Dutch news in brief, Friday 6 February 2009
Read the roundup of today’s press from Radio Netherlands for the latest news in the Netherlands.
People trafficking increases sharply
People trafficking in the Netherlands increased sharply last year according to Trouw. In 2008, 809 victims were registered, almost a hundred more than the year before.
The increase is partly due to more people trafficking victims from China and Hungary. A rumour in early 2008 that there would be a general pardon in the Netherlands in the lead-up to the Beijing Olympic Games led to an influx of Chinese immigrants; a number of them were forced into the sex industry.
A fourfold increase in the number of Hungarians indicates a shift in the human trafficking networks from Rumania and Bulgaria, where human trafficking figures are down.
The newspaper reports the Dutch authorities have successfully dismantled a Nigerian network which used violence and voodoo to force mainly under-age girls into prostitution in the Netherlands. A trial against Nigerian people traffickers is due to begin in the Dutch city of Zwolle next month. But figures show networks in Africa have moved on to Sierra Leone.

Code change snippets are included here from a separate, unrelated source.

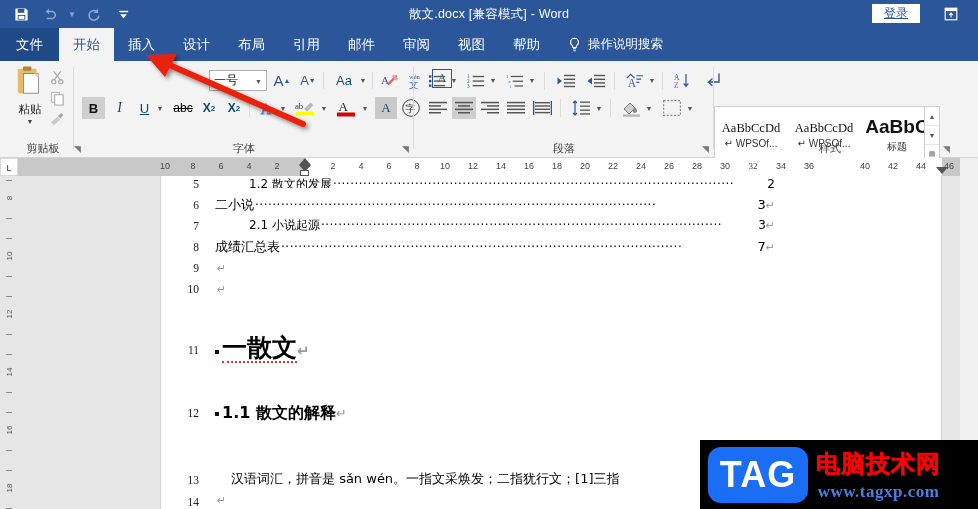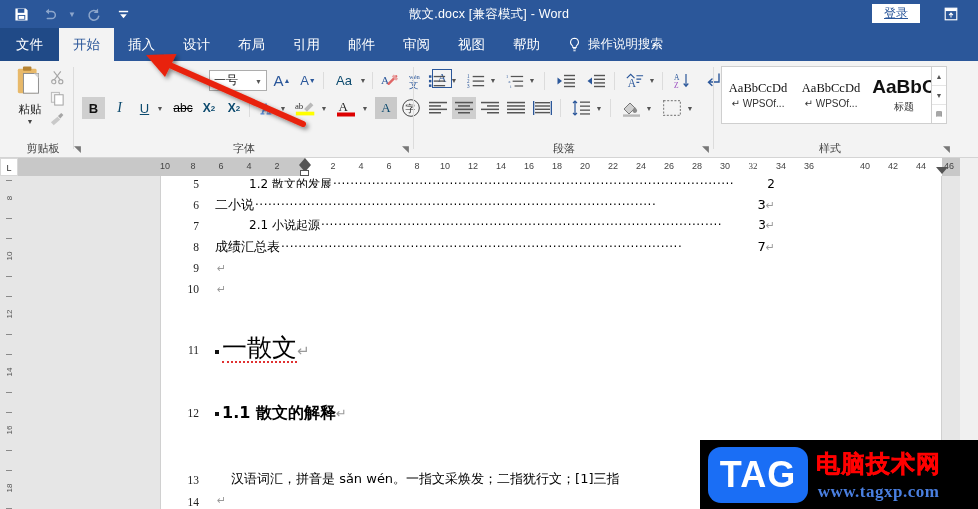--- a/index.html
+++ b/index.html
@@ -559,21 +559,21 @@
           </svg>
       </div>
       <div class="caret" style="left:271px;top:36px;height:22px;">▼</div>
 
       <div class="grp-label">段落</div>
       <div class="dlg">◥</div>
       <div class="grp-div" style="left:299px;"></div>
     </div>
 
     <div class="grp" style="left:714px;width:248px;">
-      <div class="gallery" style="left:7px;">
+      <div class="gallery" style="left:0;margin-top:40px;">
         <div class="gal-item">
           <div class="gal-prev">AaBbCcDd</div>
           <div class="gal-name">↵ <span>WPSOf...</span></div>
         </div>
         <div class="gal-item">
           <div class="gal-prev">AaBbCcDd</div>
           <div class="gal-name">↵ <span>WPSOf...</span></div>
         </div>
         <div class="gal-item">
           <div class="gal-prev big">AaBbC</div>
@@ -702,21 +702,21 @@
           <span class="t">成绩汇总表</span>
           <span class="dots">·····························································································</span>
           <span class="pg">7</span>
           <span class="pilcrow">↵</span>
         </div>
       </div>
 
       <div class="doc-line pilcrow" style="left:56px;top:86px;">↵</div>
       <div class="doc-line pilcrow" style="left:56px;top:107px;">↵</div>
 
-      <div class="doc-line" style="left:54px;top:155px;">
+      <div class="doc-line" style="left:54px;top:155px;font-weight:bold;">
         <span class="bullet"></span><span class="h1"><u>一散文</u></span><span class="pilcrow" style="font-size:15px;">↵</span>
       </div>
 
       <div class="doc-line" style="left:54px;top:227px;">
         <span class="bullet"></span><span class="h2">1.1 散文的解释</span><span class="pilcrow" style="font-size:13px;">↵</span>
       </div>
 
       <div class="doc-line body-p" style="left:70px;top:294px;">汉语词汇，拼音是 sǎn wén。一指文采焕发；二指犹行文；[1]三指</div>
 
       <div class="doc-line pilcrow" style="left:56px;top:318px;">↵</div>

Forty percent of the victims are actually from within the Netherlands. Many of them are girls forced into prostitution by so-called loverboys, who lure vulnerable girls into a relationship and gradually get them to have sex for money.
One in four skaters injured during big freeze
Dutch research institute TNO has totted up the total number of the skating injuries from the big freeze at the beginning of the year. AD reports the results: one in four skaters were injured, but only three percent actually went through the ice.
Nevertheless almost a third were prepared for this eventuality carrying an awl to help get a grip if they did find themselves in very cold water. Although calls for helmets to be worn on the ice were widely ignored, only three percent of skaters received a head injury. Most injuries were to the wrist and knees.
All in all the big freeze cost a staggering 82 million euros, with 13,000 people needing medical treatment and taking sick leave, says a consumer safety organisation.
According to the survey, which questioned 1454 skaters, they spent an average 20 hours on the ice in the first week of January. "There was total madness among skaters." says TNO researcher Ariëtte van Hespen.
Busy doctors' practices after office hours
But it isn't just during big freezes that doctors' services are under pressure. AD reports that out-of-hours doctors' practices are being overrun at weekends and in the evenings. A study by General Practioner Paul Giessen from the St. Radboud University Medical Centre in Nijmegen says, doctors are so busy on a Saturday that they can no longer provide responsible care. The number of emergency cases seen at out-of-hours doctors' practices increases every year by seven percent, leading to overfull waiting rooms, long waiting times and extra stress for both patients and doctors.
This is partly due to a lack of home carers, so elderly people turn to these services if they fall out of bed; or worried parents, whose children do not actually need urgent attention. According to Giessen "The situation will become untenable in the next two years if nothing is done." He advocates training specialised nurses, improving accessibility to family doctors and increasing their normal surgery hours.
Air passenger tax comes under review
Just when a measure looks like it's starting to work it seems the government wants to reconsider. Nrc.next reports that the numbers of passengers passing though Amsterdam's Schiphol airport fell by 9.4 percent last month compared to last year. As a result the government wants to review air passenger tax and to take a look at how to lower airport costs.
The anti-pollution tax on air travel was only introduced last July, making Schiphol Europe's second most expensive airport. The drop in passenger numbers cannot just be put down to economic malaise as growth at France's Charles de Gaulle airport is increasing. Dutch Transport Minister Camiel Eurlings says: "We have to keep our airport competitive."
Last week Schiphol announced that 10 -25 percent of its workforce would be cut in the next two years. Two thousand two hundred people work for the Schiphol Group. According to the paper this is the third downturn in the airline industry this century. After the 9/11 attacks in 2001, the Iraq war and the SARS outbreak in the spring of 2003 led to a two percent fall in passenger numbers.
Have you got that Orange feeling?
Should Dutch school holidays be shifted to include Queen's Day? Trouw reports that this is the question on the minds of many royalist organisations, as speculation increases that Queen Beatrix might announce her abdication some day soon in favour of her son Willem Alexander.
Earlier calls to move the popular national holiday, which has fallen on 30 April since 1948, have been dismissed. And anyway Prince Willem Alexander's own birthday is just a couple of days earlier. So Orange Committees across the land are wondering whether moving school holidays would help increase the numbers of volunteers to help organise events on Queen's day.
But in recent years when the date happened to fall in the May holiday there were fewer volunteers as many families take the opportunity to go on holiday. One thing is for certain according to Michiel Zonnevylle of the Association of Orange Committees, "The work of volunteers during the Queen's Day celebrations is good for social cohesion and that "Orange feeling."